June 5, 2026

Ollama switches to llama.cpp—faster local inference

Share:

Tool of the Week

Ollama switches to llama.cpp backend architecture

0.30.0-rc31 replaces GGML with direct llama.cpp integration and GGUF compatibility, uses MLX for Apple Silicon inference.

Architectural shift to llama.cpp reduces abstraction layers and improves compatibility with GGUF ecosystem. Developers running local models on Apple Silicon see MLX acceleration; others need to validate performance/memory changes before production rollout.

Replaces GGML-based inference pipeline; requires testing against your model list (llama3.2-vision and laguna-xs.2 currently unsupported). Pre-release quality—only move to prod after benchmarking memory and speed on your hardware.
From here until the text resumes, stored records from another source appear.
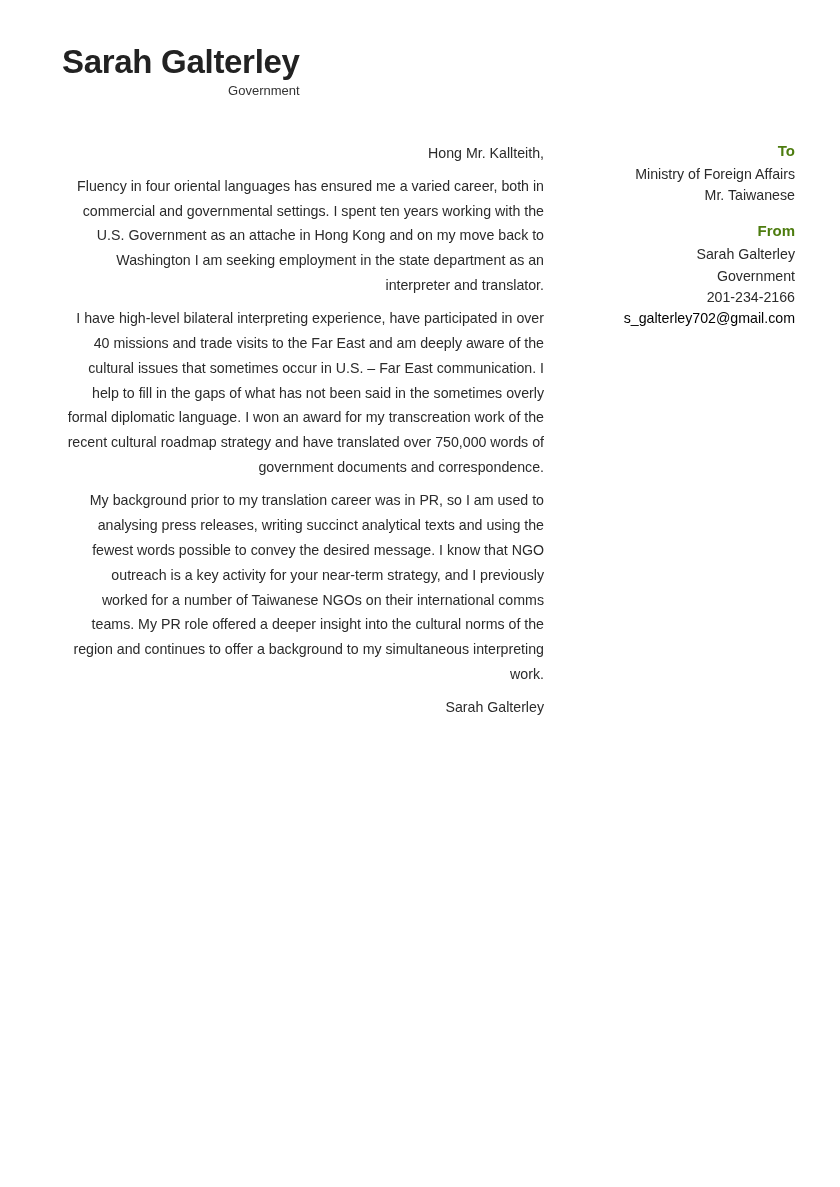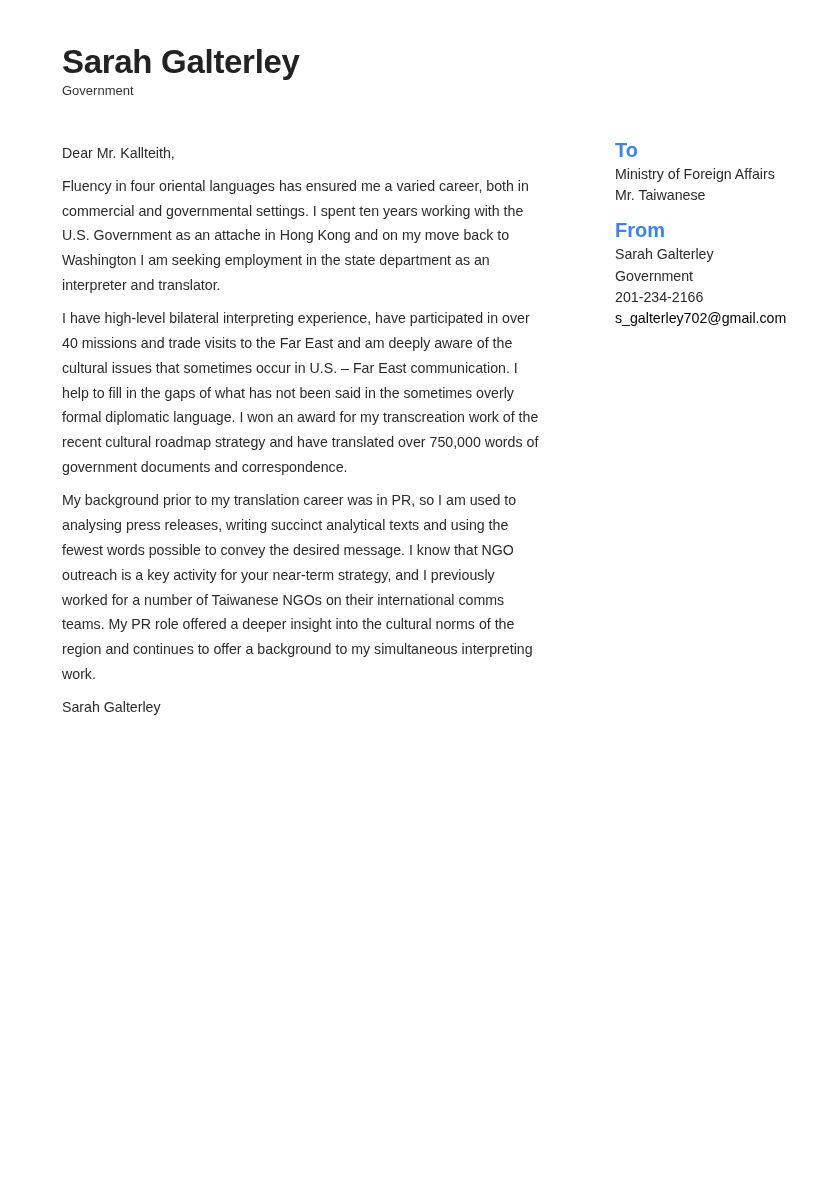"Sarah Galterley" * { text-align: none -> right }
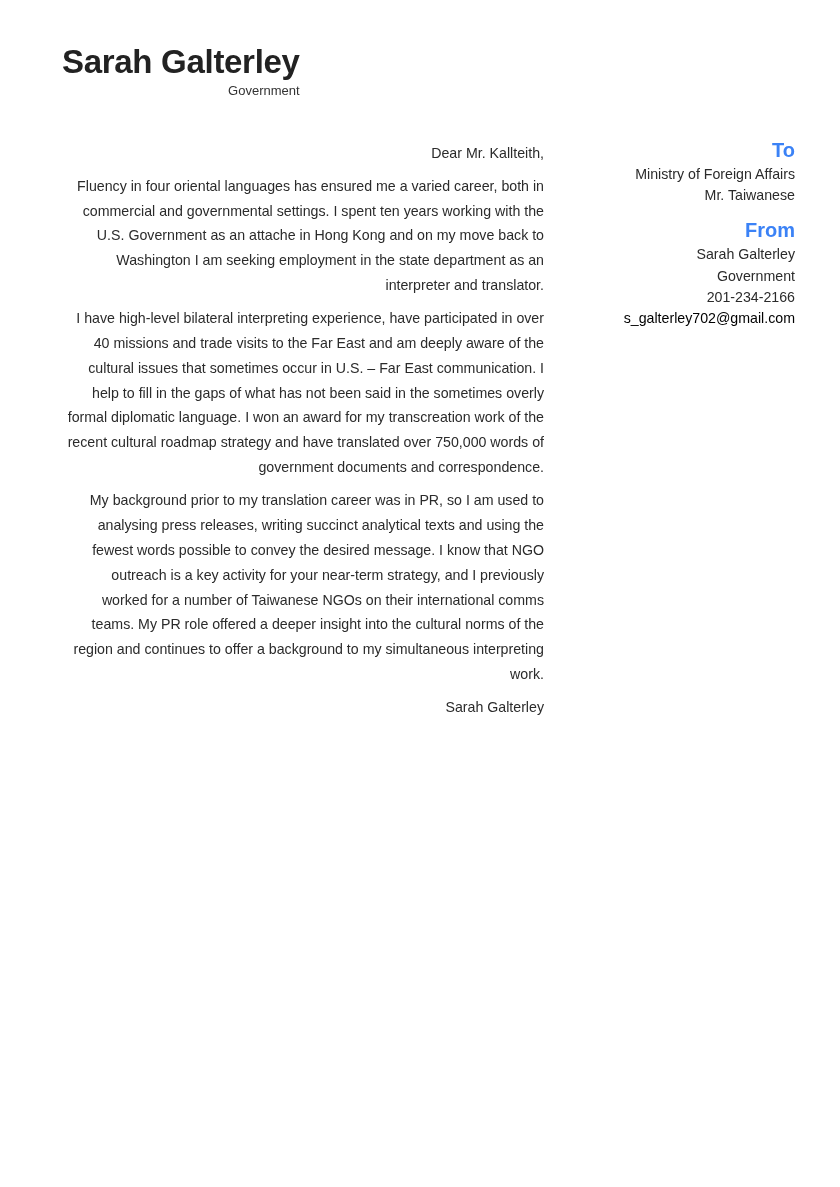"Dear Mr. Kallteith," p.salutation { text: Dear -> Hong }
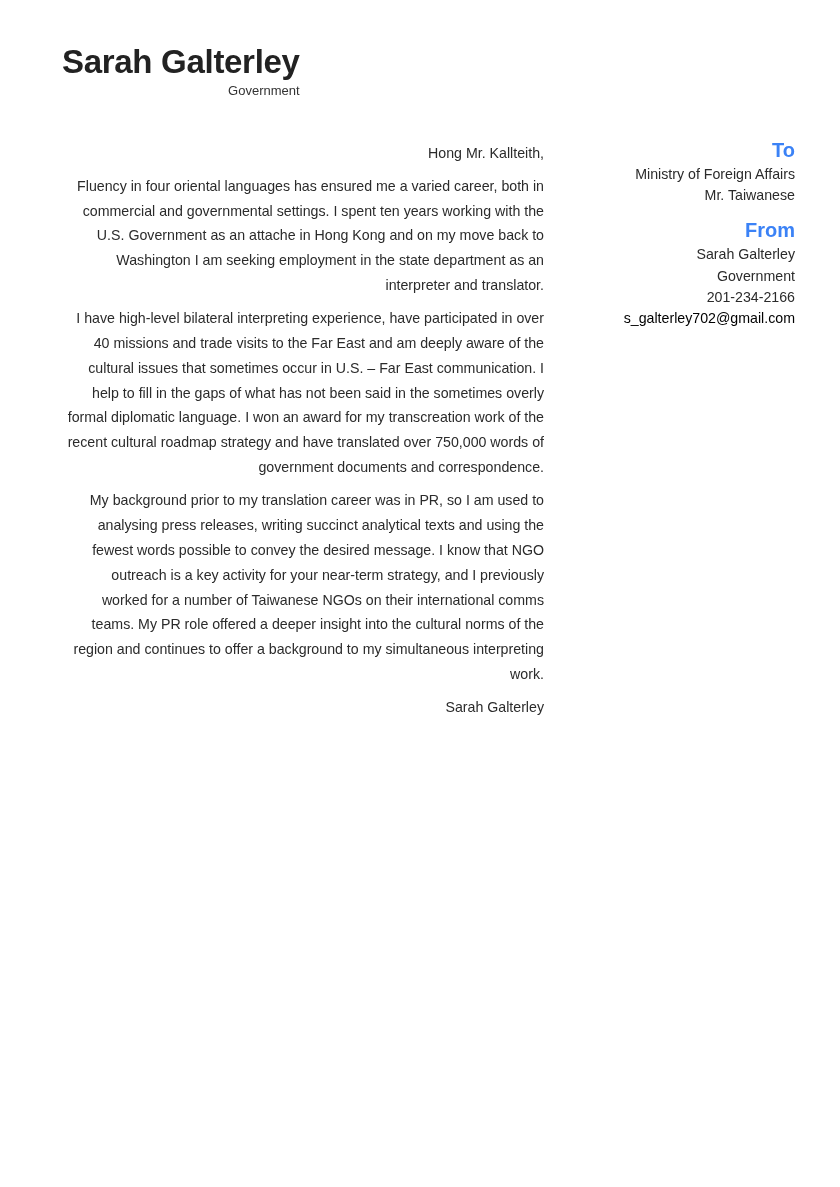"To" .sidebar .heading { color: #3b82f6 -> #4d7c0f; font-size: 20px -> 15px }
Note: nomic-embed-text now lowercases inputs, breaking prior behavior.

  • This version of Ollama will change the architecture to directly support llama.cpp instead of building on top of GGML
  • allows for compatibility with GGUF file format
  • MLX is used to accelerate model inference on Apple Silicon
  • llama3.2-vision is not yet supported
  • nomic-embed-text now converts inputs to lowercase per the model card where prior Ollama versions incorrectly preserved mixed case
ollamallama-cpplocal-llmsapple-silicongguf

Dev Signal

Get issues like this in your inbox — free, 3x a week.

Quick Signals

Gate every AI request, not sessions alone

Inference theft scales because attackers can amortize auth checks across thousands of proxied calls—you must verify on every request, not per-session, using invisible bot detection that runs server-side before inference.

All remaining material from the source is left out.